• _EXERCISE BRIEF_
Search the entries below for the word "чувство" and copy each line that has it.

• _DATA EXTRACT_
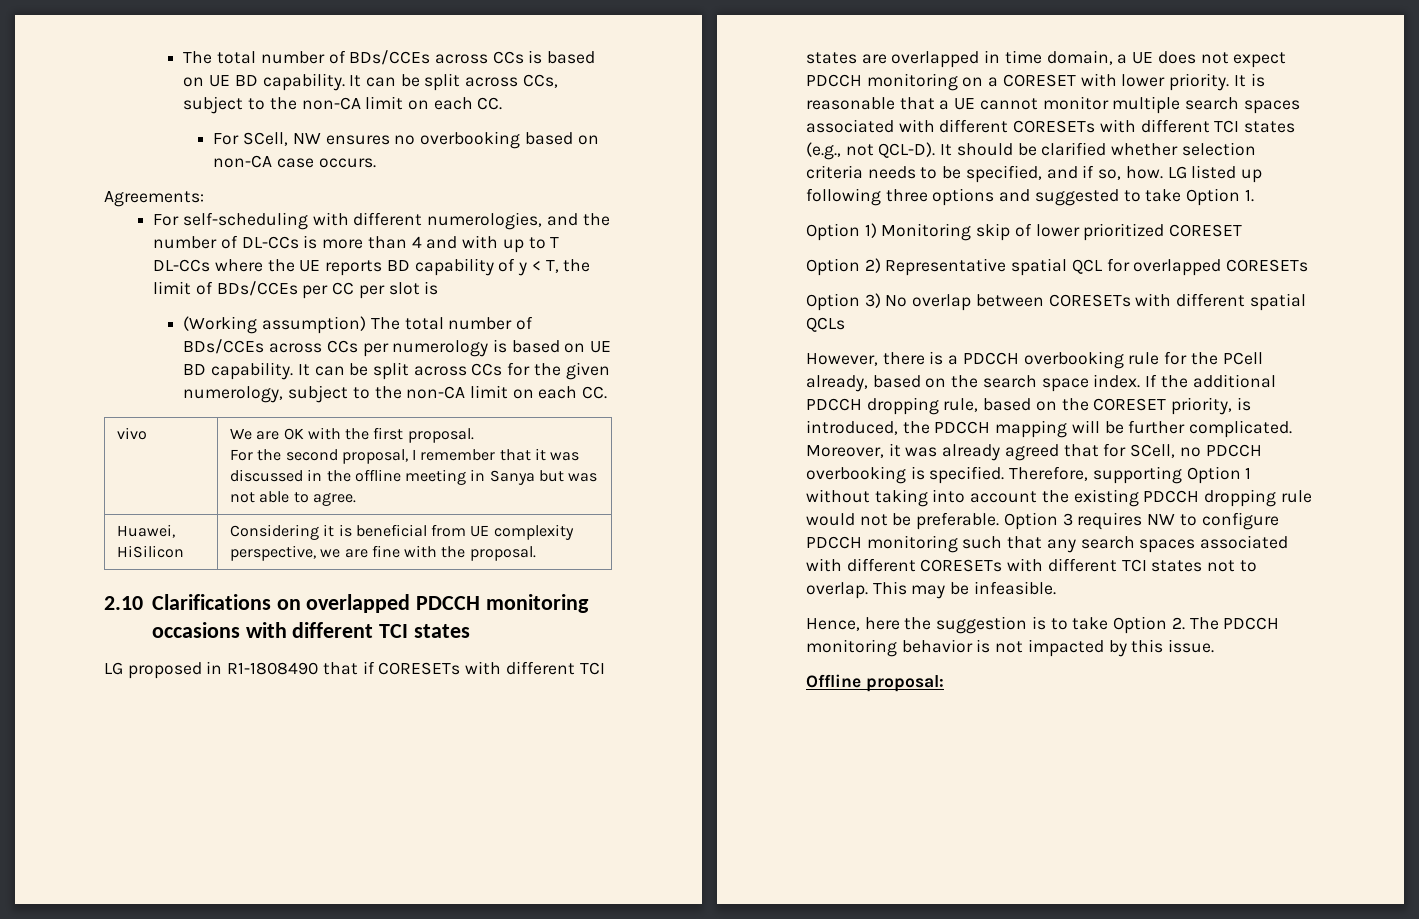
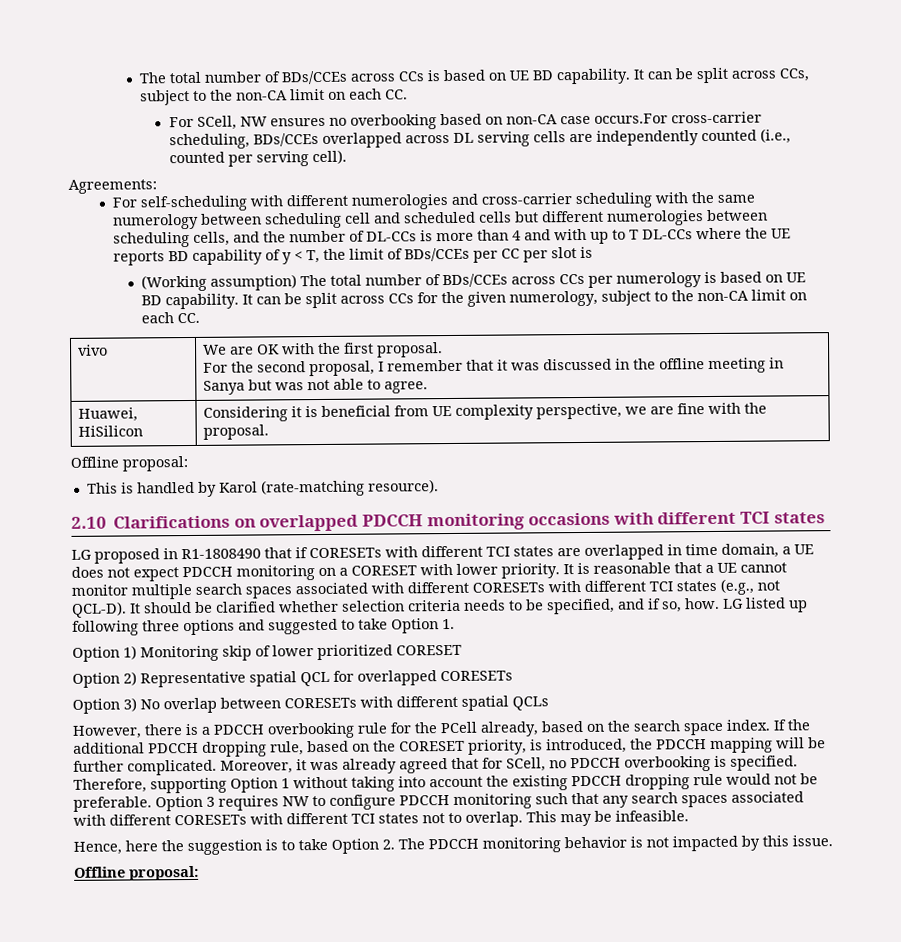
- For SCell, NW ensures no overbooking based on non-CA case occurs.
+ For SCell, NW ensures no overbooking based on non-CA case occurs.For cross-carrier scheduling, BDs/CCEs overlapped across DL serving cells are independently counted (i.e., counted per serving cell).
- For self-scheduling with different numerologies, and the number of DL-CCs is more than 4 and with up to T DL-CCs where the UE reports BD capability of y < T, the limit of BDs/CCEs per CC per slot is
+ For self-scheduling with different numerologies and cross-carrier scheduling with the same numerology between scheduling cell and scheduled cells but different numerologies between scheduling cells, and the number of DL-CCs is more than 4 and with up to T DL-CCs where the UE reports BD capability of y < T, the limit of BDs/CCEs per CC per slot is
  Huawei, HiSilicon | Considering it is beneficial from UE complexity perspective, we are fine with the proposal.
+ Offline proposal:
+ This is handled by Karol (rate-matching resource).

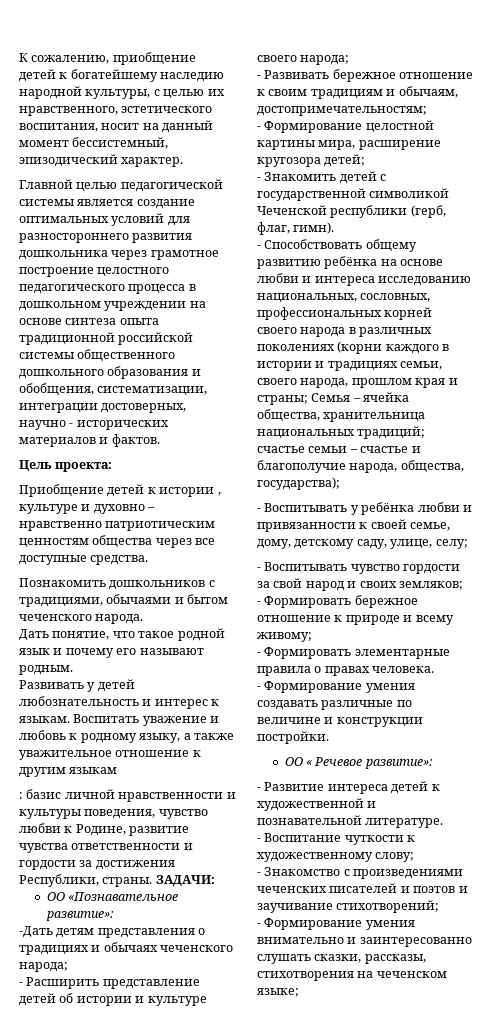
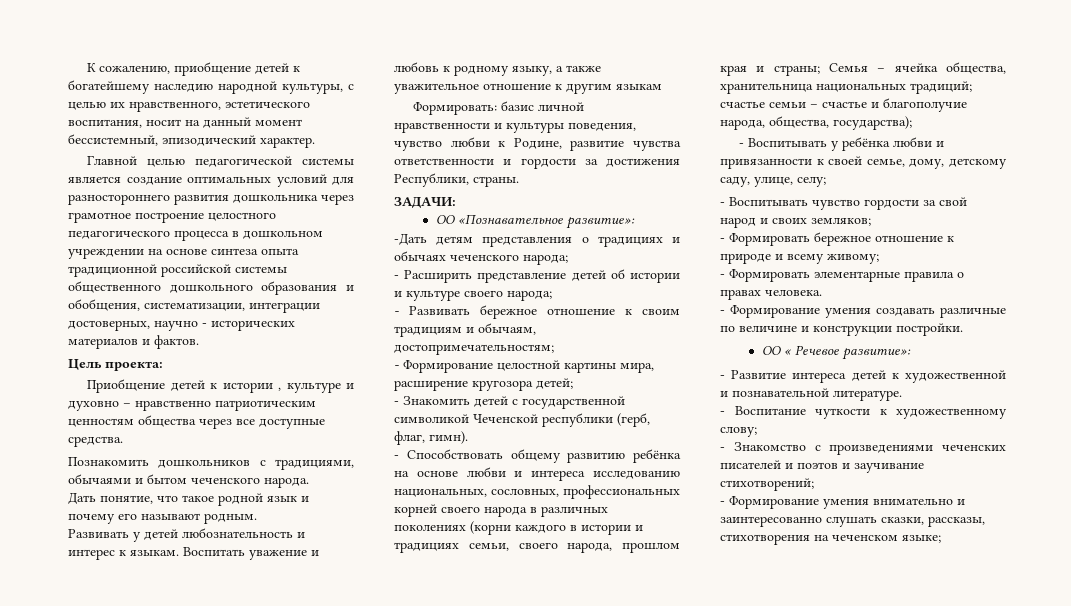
- : базис личной нравственности и культуры поведения, чувство любви к Родине, развитие чувства ответственности и гордости за достижения Республики, страны. ЗАДАЧИ:
+ Формировать: базис личной нравственности и культуры поведения, чувство любви к Родине, развитие чувства ответственности и гордости за достижения Республики, страны.
+ ЗАДАЧИ:

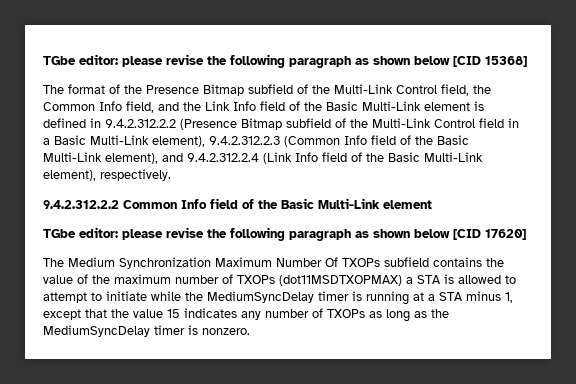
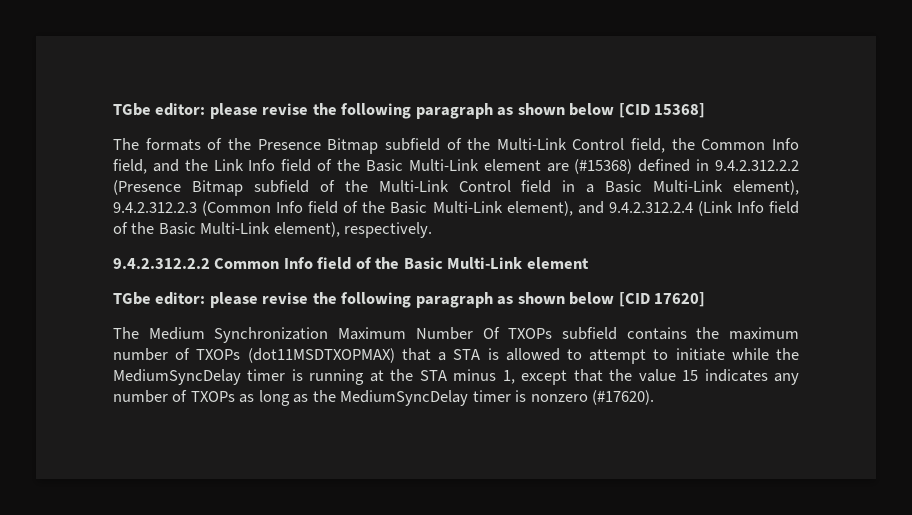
- The format of the Presence Bitmap subfield of the Multi-Link Control field, the Common Info field, and the Link Info field of the Basic Multi-Link element is defined in 9.4.2.312.2.2 (Presence Bitmap subfield of the Multi-Link Control field in a Basic Multi-Link element), 9.4.2.312.2.3 (Common Info field of the Basic Multi-Link element), and 9.4.2.312.2.4 (Link Info field of the Basic Multi-Link element), respectively.
+ The formats of the Presence Bitmap subfield of the Multi-Link Control field, the Common Info field, and the Link Info field of the Basic Multi-Link element are (#15368) defined in 9.4.2.312.2.2 (Presence Bitmap subfield of the Multi-Link Control field in a Basic Multi-Link element), 9.4.2.312.2.3 (Common Info field of the Basic Multi-Link element), and 9.4.2.312.2.4 (Link Info field of the Basic Multi-Link element), respectively.
- The Medium Synchronization Maximum Number Of TXOPs subfield contains the value of the maximum number of TXOPs (dot11MSDTXOPMAX) a STA is allowed to attempt to initiate while the MediumSyncDelay timer is running at a STA minus 1, except that the value 15 indicates any number of TXOPs as long as the MediumSyncDelay timer is nonzero.
+ The Medium Synchronization Maximum Number Of TXOPs subfield contains the maximum number of TXOPs (dot11MSDTXOPMAX) that a STA is allowed to attempt to initiate while the MediumSyncDelay timer is running at the STA minus 1, except that the value 15 indicates any number of TXOPs as long as the MediumSyncDelay timer is nonzero (#17620).

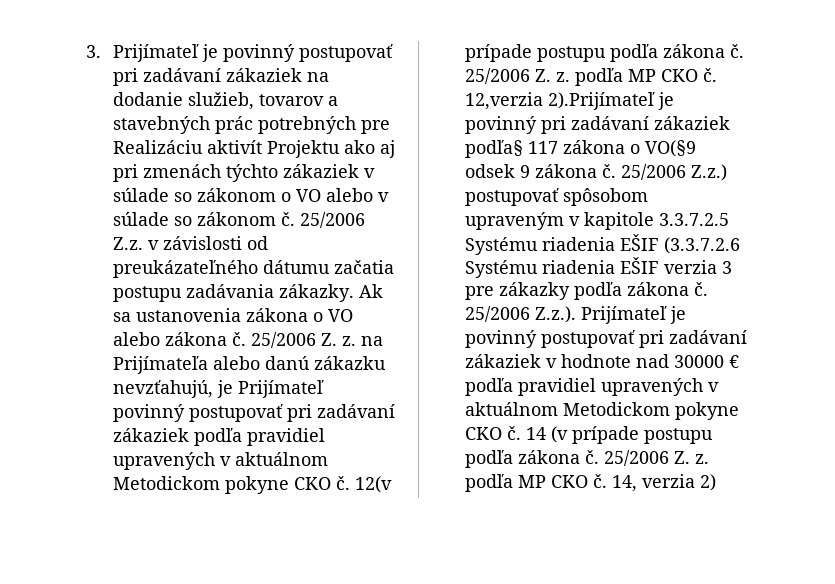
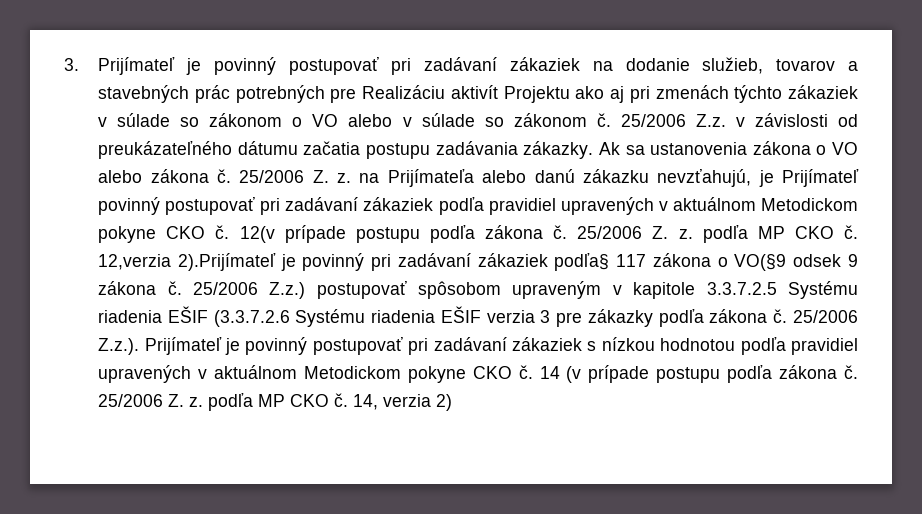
- 25/2006 Z.z.). Prijímateľ je povinný postupovať pri zadávaní zákaziek v hodnote nad 30000 € podľa pravidiel upravených v aktuálnom Metodickom pokyne CKO č.
+ 25/2006 Z.z.). Prijímateľ je povinný postupovať pri zadávaní zákaziek s nízkou hodnotou podľa pravidiel upravených v aktuálnom Metodickom pokyne CKO č.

• _TASK RESPONSE_
- : базис личной нравственности и культуры поведения, чувство любви к Родине, развитие чувства ответственности и гордости за достижения Республики, страны. ЗАДАЧИ:
+ Формировать: базис личной нравственности и культуры поведения, чувство любви к Родине, развитие чувства ответственности и гордости за достижения Республики, страны.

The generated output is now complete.